In Clover: Final Girl poet Gottlieb, plus ninjas
photo: Rebecca Meyer
Final Girl
By Daphne Gottlieb
Soft Skull Press, 120 pp., $12
Buy this book

In a Lonely Place
By Dorothy B. Hughes
Feminist Press, 250 pp., $14.95
Buy this book

What goes around, comes around—and around and around, as an inexhaustible supply of slasher-movie retreads and pulp-fiction resurrections attests. A case can be made for the virtues of nostalgia and backhanded archiving, but is there anything left unexamined in these already vigorously chewed and digested genres, much less enlightening or entertaining?

Video director Marcus Nispel's slicked-up, aimless multiplex remake of Tobe Hooper's 1974 angst-fest, The Texas Chainsaw Massacre, suggests not, as does a slew of context-free, ahistorical pulp-era picture books. Thankfully, slam poet Daphne Gottlieb's topsy-turvy de-con of the splatter-flick ethos, Final Girl, and a series of resurrected literary potboilers fiercely reassessed by the editors at Feminist Press eschew the pat generalizations and simplistic conclusions favored by recent genre revisionists. Instead, these keen cultural critics set their sights on retrieving feminist-inflected pulp—both the print and celluloid kinds—from the dustbin of herstory.

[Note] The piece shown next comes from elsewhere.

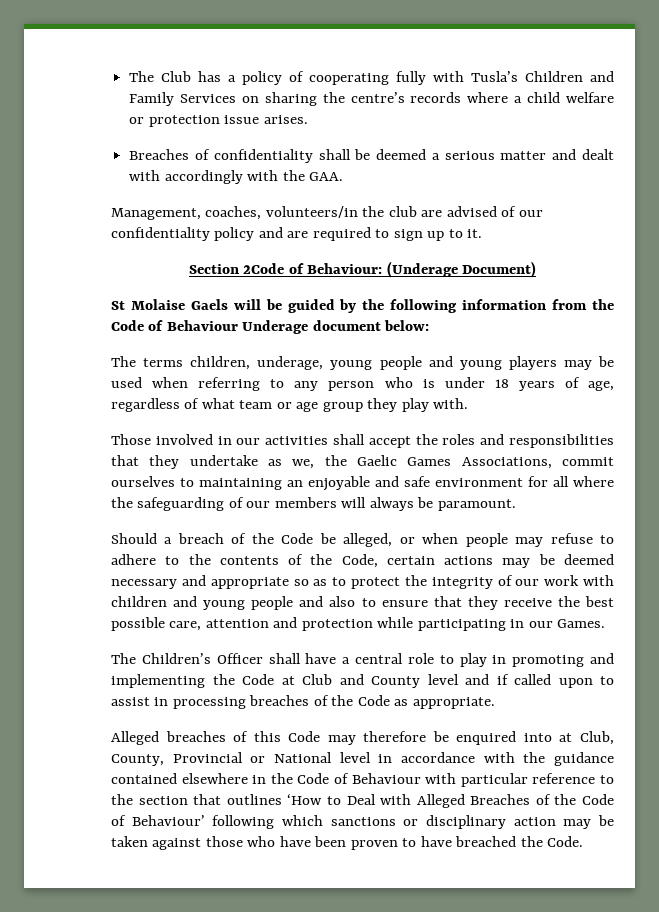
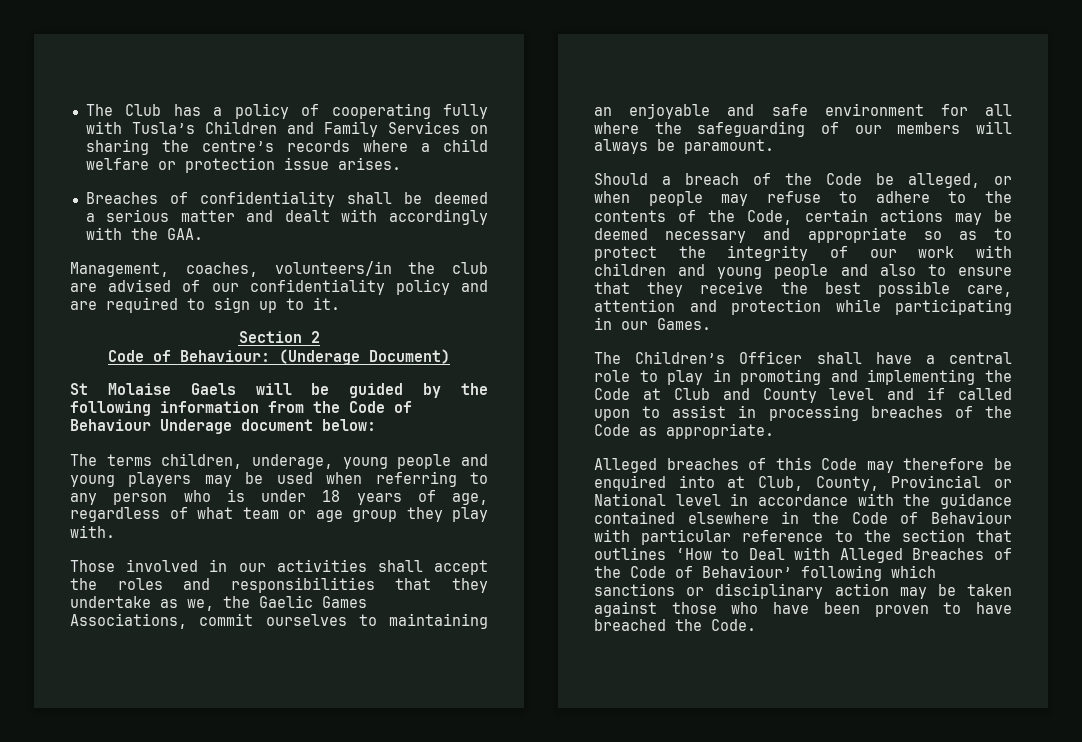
- Section 2Code of Behaviour: (Underage Document)
+ Section 2
+ Code of Behaviour: (Underage Document)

In her third collection of written poems, Gottlieb pegs familiar feminist themes of sexual subjugation and the predatory voraciousness of the "male gaze" on an inspired B-movie framework. Jumping off from film theorist Carol J. Clover's categorization of the slasher genre's "final girl"—"the survivor," as Clover wrote, who is "chased, cornered, wounded" yet "finds the strength either to stay the killer . . . or to kill him herself"—Gottlieb posits an ambivalent frenzy that infects all human intimacy (including the bond between moviegoers and movies—"We do things in the dark/and we will never talk/about how/it scares us") and whose violence defines sexual identity even while negating it:

i only remember my own
skin when i am touched.
. . . find the edges of my body
through your eyes or under
your hands, against your skin.
it feels like death
every time you
stop.

Gottlieb wields terse verbal and structural juxtapositions (in "Final Girl II: The Frame" and "Pornography," among others), as each poem complements and/or doubles back on its predecessors. In the process, she evokes such disparate characters as colonial American exile Anne Hutchinson and celluloid über-stalkers like Freddy Krueger to underscore the threat and quotidian erasure inherent in female representation. For all that, Final Girl is less an Andrea Dworkin-style dirge than a heart-wrenching reckoning with carnality; Gottlieb finds humor ("If little girls are made of sugar & spice, why do they taste like tuna?") and pathos in the predicament of her final girls, and even concludes with one's bittersweet, ambivalent invocation of posthumous (big-screen?) redemption:

here's my prayer:
that what happens to girls like me
who die dirty, giving it up
with a shudder like pleasure—
pray that when we're killed as martyrs
we get loved like saints.


Some of this battered resolve informs the first volume of Feminist Press's new "Femmes Fatales: Women Write Pulp" series, Dorothy B. Hughes's In a Lonely Place. Best remembered as the basis for Nicholas Ray's diluted 1950 film, Hughes's 1947 novel is a darker, more forbidding piece of work—and, as Lisa Maria Hogeland continually points out in her afterword, a more feminist one.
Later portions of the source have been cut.